§ ASSIGNMENT: Make an exact copy of the records below, excluding images.

[Start of section]

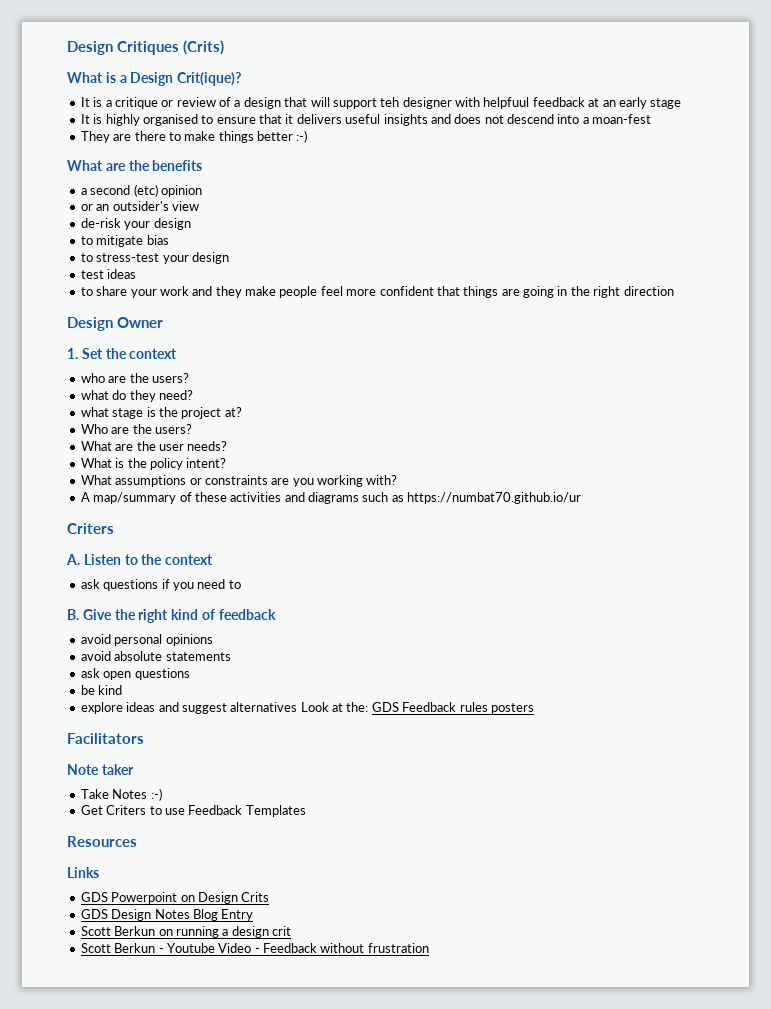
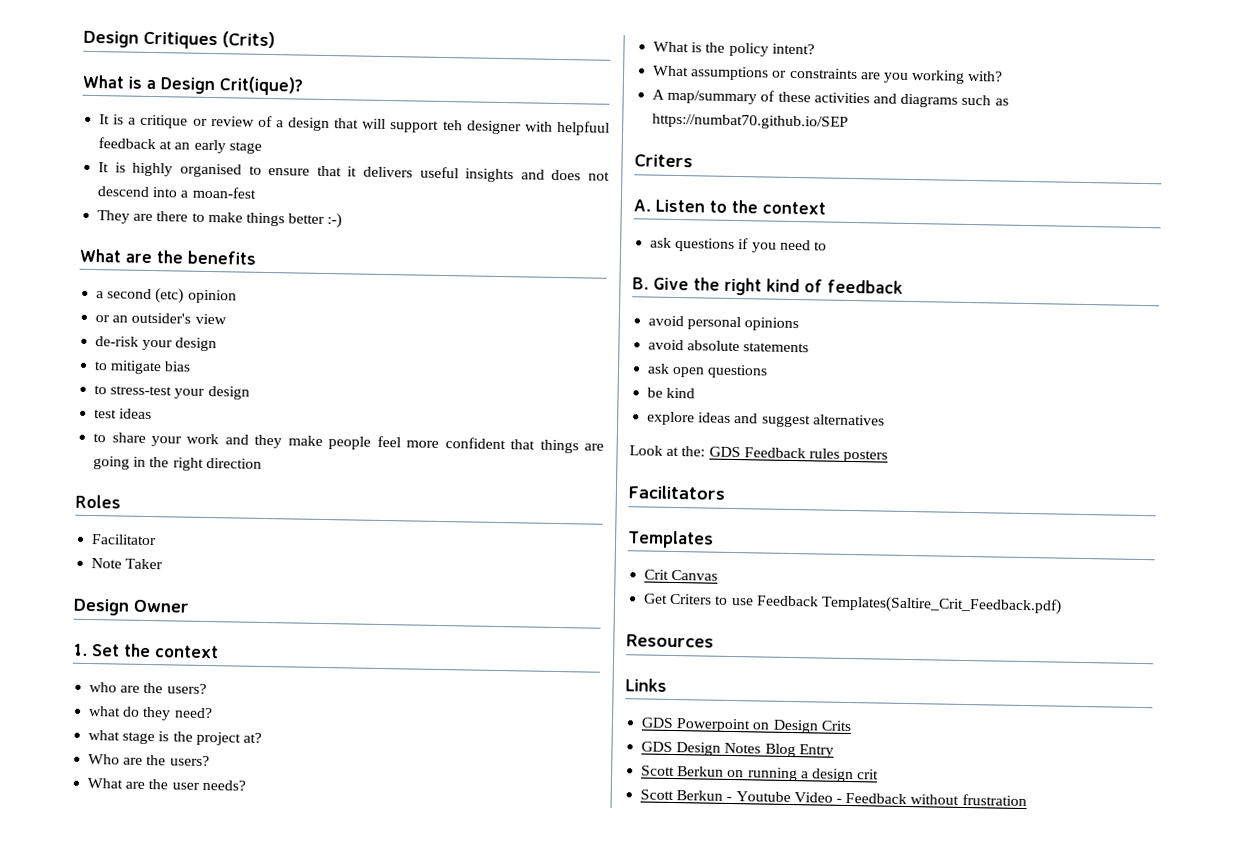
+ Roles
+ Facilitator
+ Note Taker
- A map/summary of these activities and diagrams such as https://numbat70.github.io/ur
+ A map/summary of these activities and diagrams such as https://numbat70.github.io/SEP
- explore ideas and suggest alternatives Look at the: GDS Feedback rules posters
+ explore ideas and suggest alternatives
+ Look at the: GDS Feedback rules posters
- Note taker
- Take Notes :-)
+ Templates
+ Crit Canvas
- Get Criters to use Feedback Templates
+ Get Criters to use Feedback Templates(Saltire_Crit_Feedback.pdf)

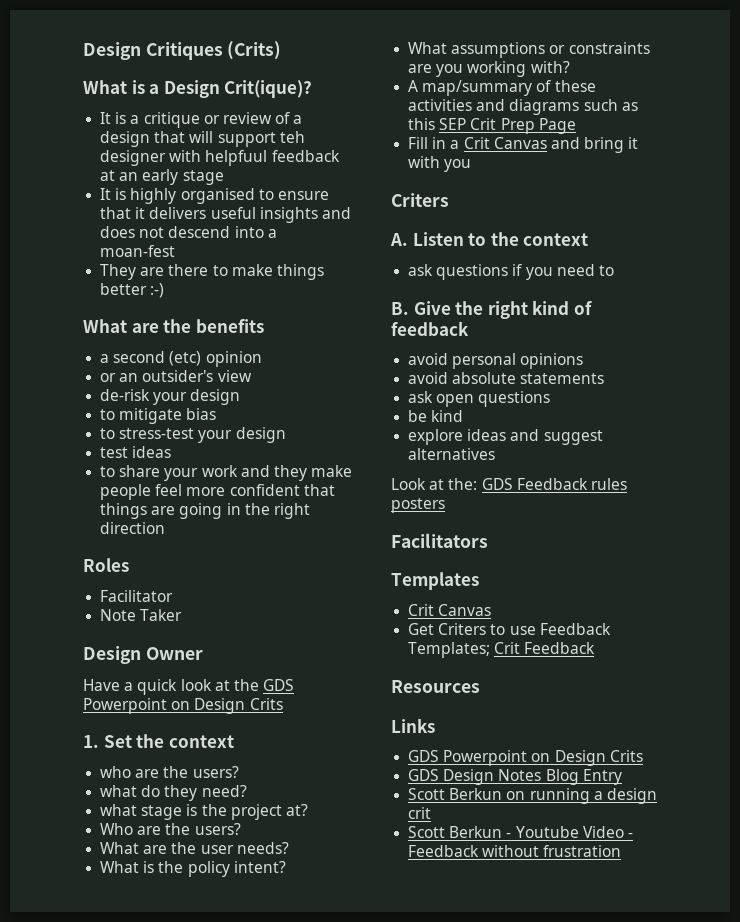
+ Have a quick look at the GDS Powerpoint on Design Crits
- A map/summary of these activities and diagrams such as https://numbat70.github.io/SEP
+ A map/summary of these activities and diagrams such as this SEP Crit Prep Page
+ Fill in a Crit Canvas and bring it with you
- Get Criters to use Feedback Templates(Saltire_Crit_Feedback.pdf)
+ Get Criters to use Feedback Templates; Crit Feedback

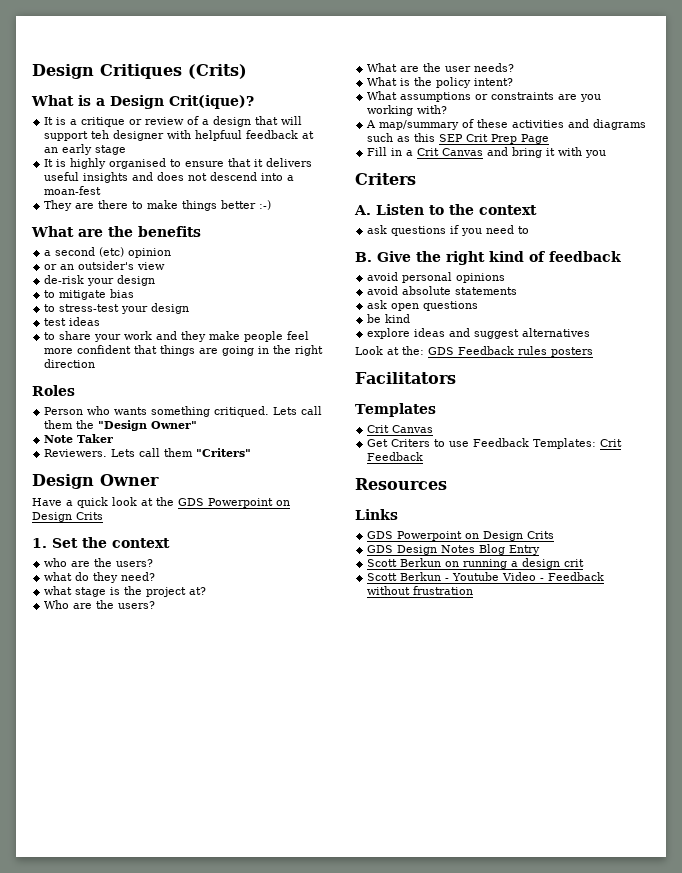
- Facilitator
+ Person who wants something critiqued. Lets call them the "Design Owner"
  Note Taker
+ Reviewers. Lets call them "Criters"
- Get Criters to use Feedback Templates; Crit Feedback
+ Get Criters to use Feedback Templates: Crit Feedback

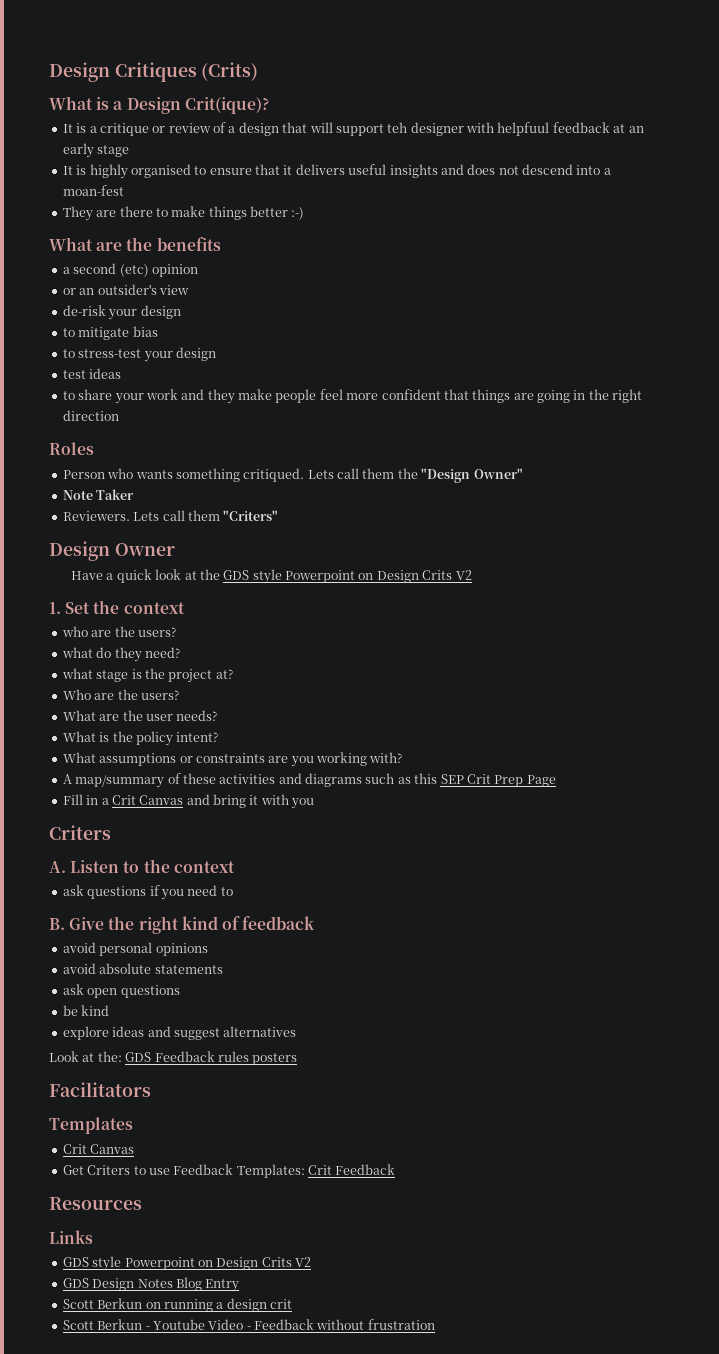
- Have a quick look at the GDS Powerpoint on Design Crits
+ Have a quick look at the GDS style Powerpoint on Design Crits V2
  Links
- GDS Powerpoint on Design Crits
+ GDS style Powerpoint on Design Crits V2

[End of section]

§ ANSWER TO THIS PROBLEM:
+ Roles
+ Facilitator
+ Note Taker
- A map/summary of these activities and diagrams such as https://numbat70.github.io/ur
+ A map/summary of these activities and diagrams such as https://numbat70.github.io/SEP
- explore ideas and suggest alternatives Look at the: GDS Feedback rules posters
+ explore ideas and suggest alternatives
+ Look at the: GDS Feedback rules posters
- Note taker
- Take Notes :-)
+ Templates
+ Crit Canvas
- Get Criters to use Feedback Templates
+ Get Criters to use Feedback Templates(Saltire_Crit_Feedback.pdf)

+ Have a quick look at the GDS Powerpoint on Design Crits
- A map/summary of these activities and diagrams such as https://numbat70.github.io/SEP
+ A map/summary of these activities and diagrams such as this SEP Crit Prep Page
+ Fill in a Crit Canvas and bring it with you
- Get Criters to use Feedback Templates(Saltire_Crit_Feedback.pdf)
+ Get Criters to use Feedback Templates; Crit Feedback

- Facilitator
+ Person who wants something critiqued. Lets call them the "Design Owner"
  Note Taker
+ Reviewers. Lets call them "Criters"
- Get Criters to use Feedback Templates; Crit Feedback
+ Get Criters to use Feedback Templates: Crit Feedback

- Have a quick look at the GDS Powerpoint on Design Crits
+ Have a quick look at the GDS style Powerpoint on Design Crits V2
  Links
- GDS Powerpoint on Design Crits
+ GDS style Powerpoint on Design Crits V2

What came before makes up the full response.